Aku bukanlah anak orang kaya yang bisa foya-foya, ber-selfie ria dengan siapapun seperti kebanyakan gadis di masa kini. Kehidupanku sungguh dramatis. Untung saja alam masih bersedia bersahabat denganku, sehingga aku bisa bertahan hidup sampai saat ini. Walaupun begitu, aku sangat mensyukurinya.
"Sudah pulang, Ra?"
Suara lembut yang kurindukan itu terdengar. Kulihat penuh iba seorang wanita berusia 40 tahun yang sedang sibuk melayani adik bungsuku. Di usia balita ini tidak dapat kupungkiri jika adik kecilku sangat menyita banyak waktu ibu.

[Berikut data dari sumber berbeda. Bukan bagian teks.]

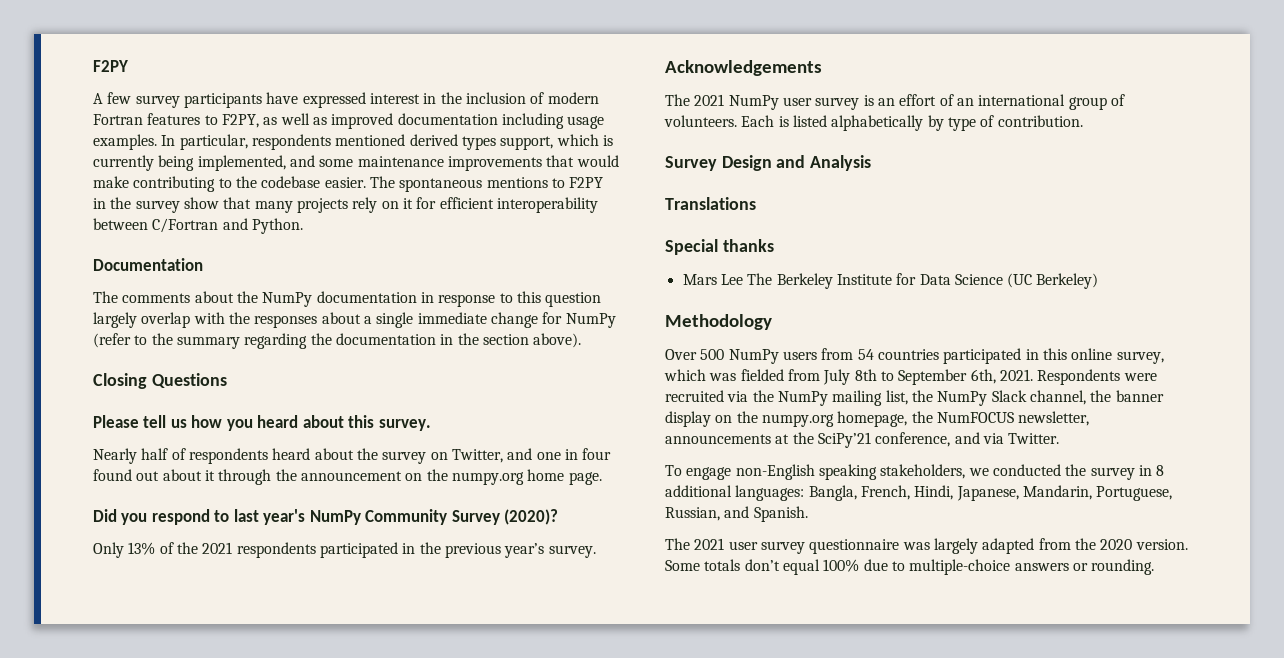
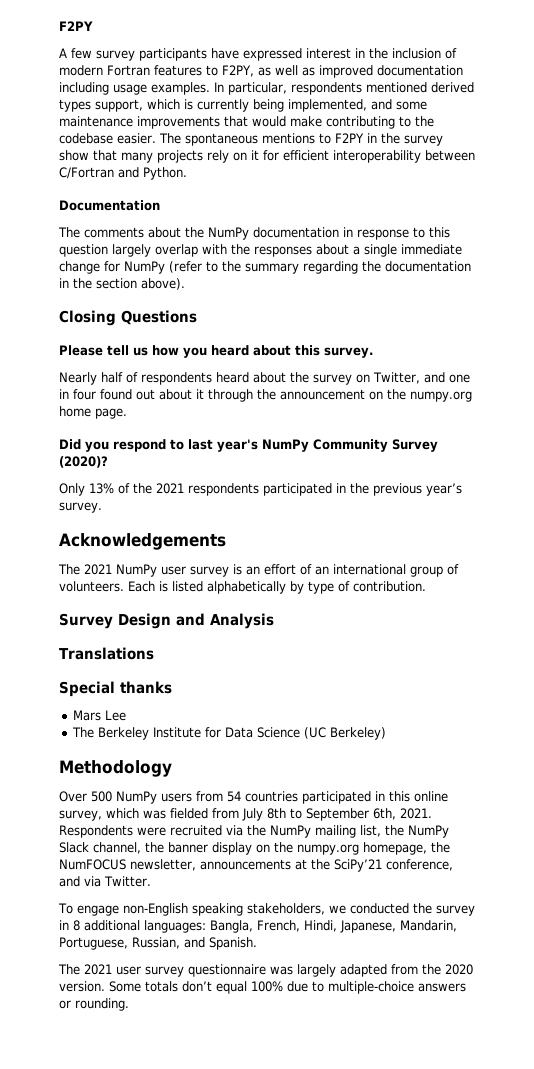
(743, 279) none -> (127, 715) //

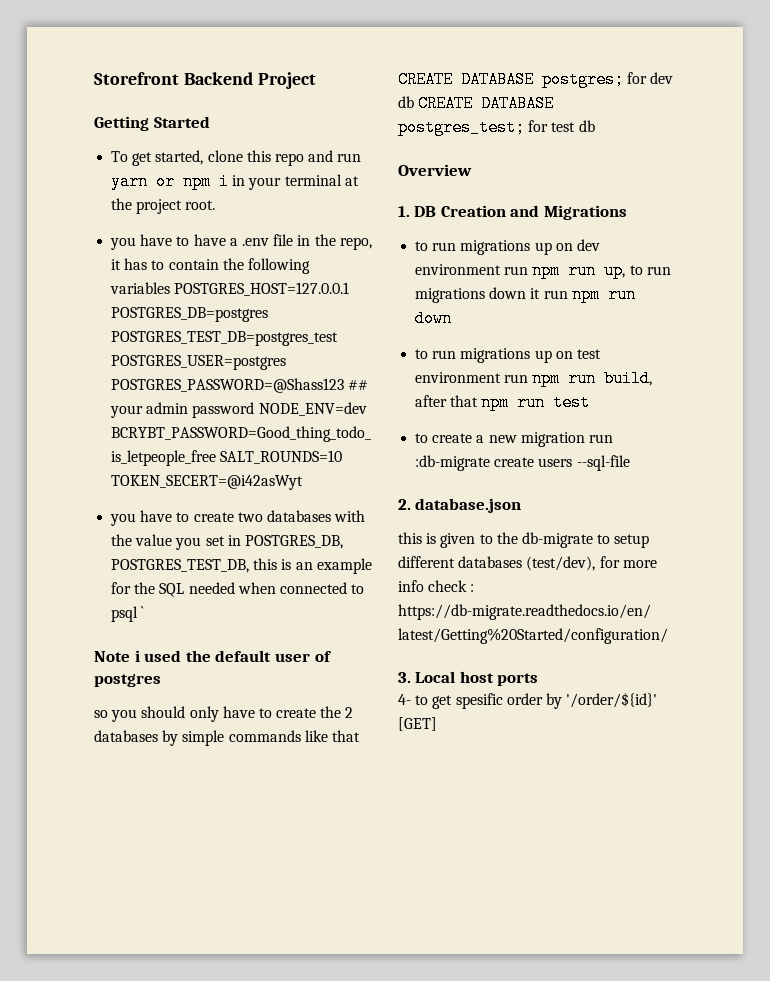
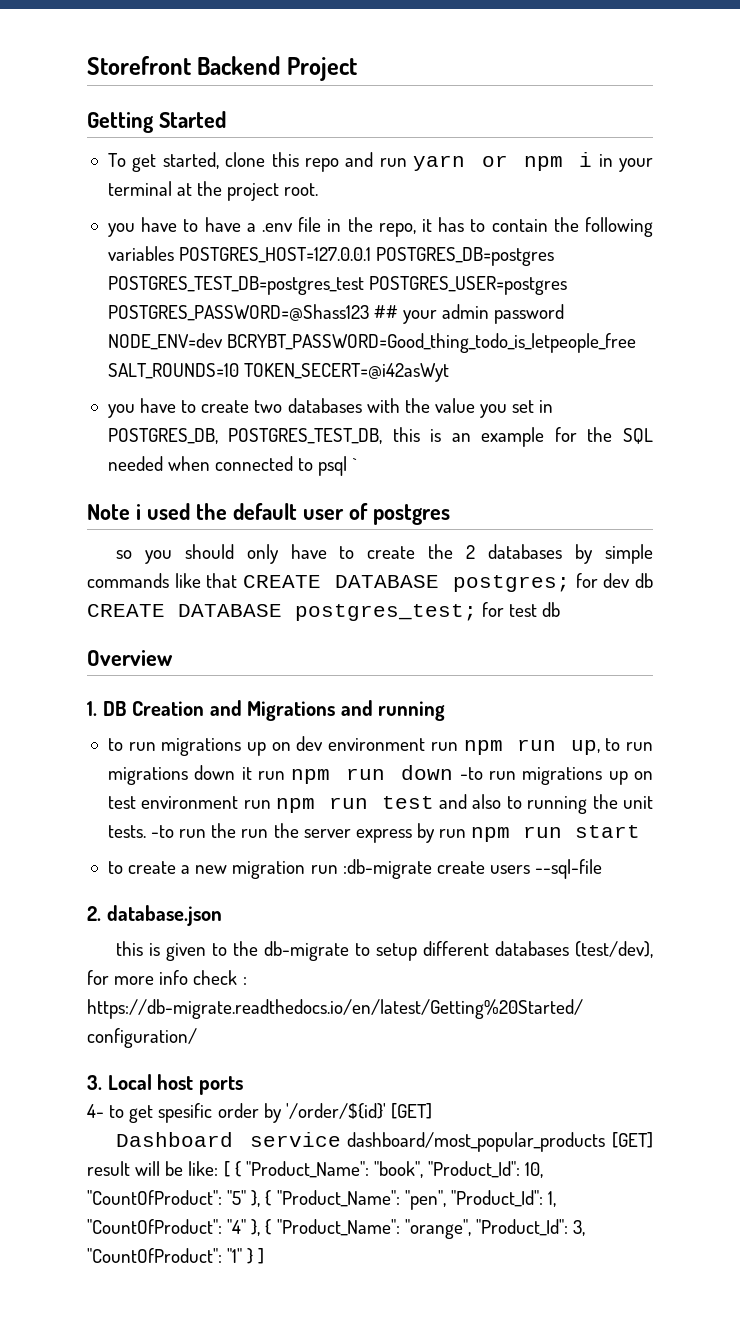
(627, 212) none -> [340,700,446,721] and running
[415,349,429,359] // to -> [459,767,483,780] -to
[604,370,653,387] [415,394,591,411] build, after that npm run test -> [381,794,653,814] [107,823,641,843] test and also to running the unit tests. -to run the run the server express by run npm run start
(437, 724) none -> [115,1132,654,1152] [87,1161,544,1178] [87,1190,556,1210] [87,1219,585,1239] [87,1248,265,1264] // Dashboard service dashboard/most_popular_products [GET] result will be like: [ { "Product_Name": "book", "Product_Id": 10, "CountOfProduct": "5" }, { "Product_Name": "pen", "Product_Id": 1, "CountOfProduct": "4" }, { "Product_Name": "orange", "Product_Id": 3, "CountOfProduct": "1" } ]

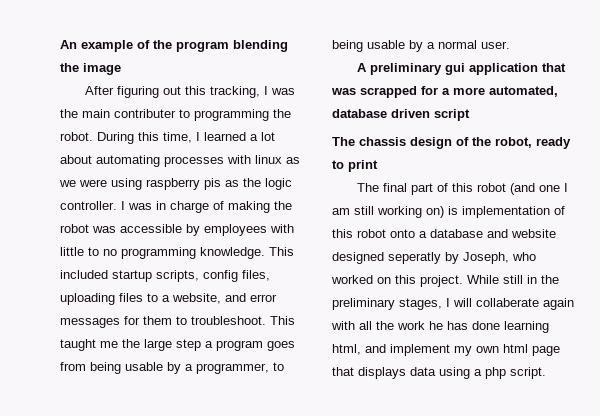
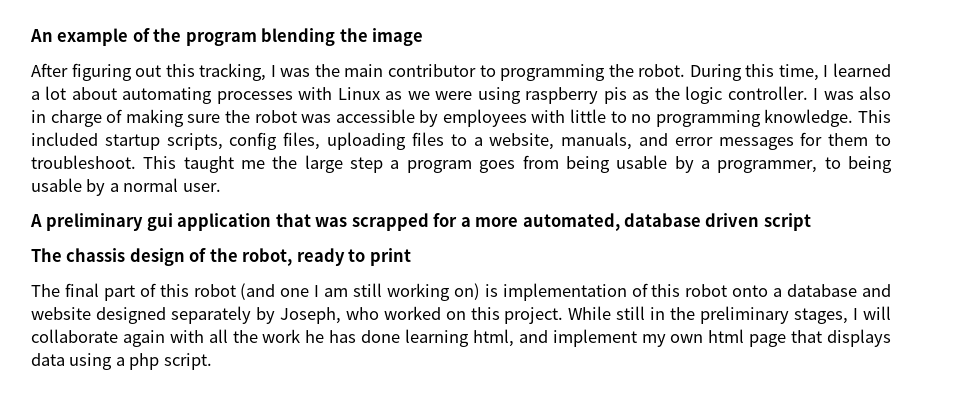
[114,109,176,118] contributer -> [388,64,476,77] contributor
[255,155,282,164] linux -> [337,87,380,100] Linux
(152, 206) none -> [859,86,892,100] also
(270, 207) none -> [187,114,221,123] sure
(221, 298) none -> [561,132,633,150] manuals,
[388,252,441,264] seperatly -> [170,306,251,324] separately
[476,298,539,307] collaberate -> [31,329,118,343] collaborate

"Sudah, Bu. Adit sudah pulang sekolah?" tanyaku seraya meletakkan tas kuliahku.
"Adit ikut Ayah ke pasar, hasil kebun sayur kita lumayan Minggu ini."
Jawaban singkat membuatku tersenyum kecil. Di dalam benak ini selalu bertekad untuk merubah kehidupan keluargaku menjadi lebih layak lagi. Mungkin dengan memberikan tempat tinggal dan menyewakan seorang pembantu untuk mengurusi pekerjaan rumah tangga yang tidak ada habisnya.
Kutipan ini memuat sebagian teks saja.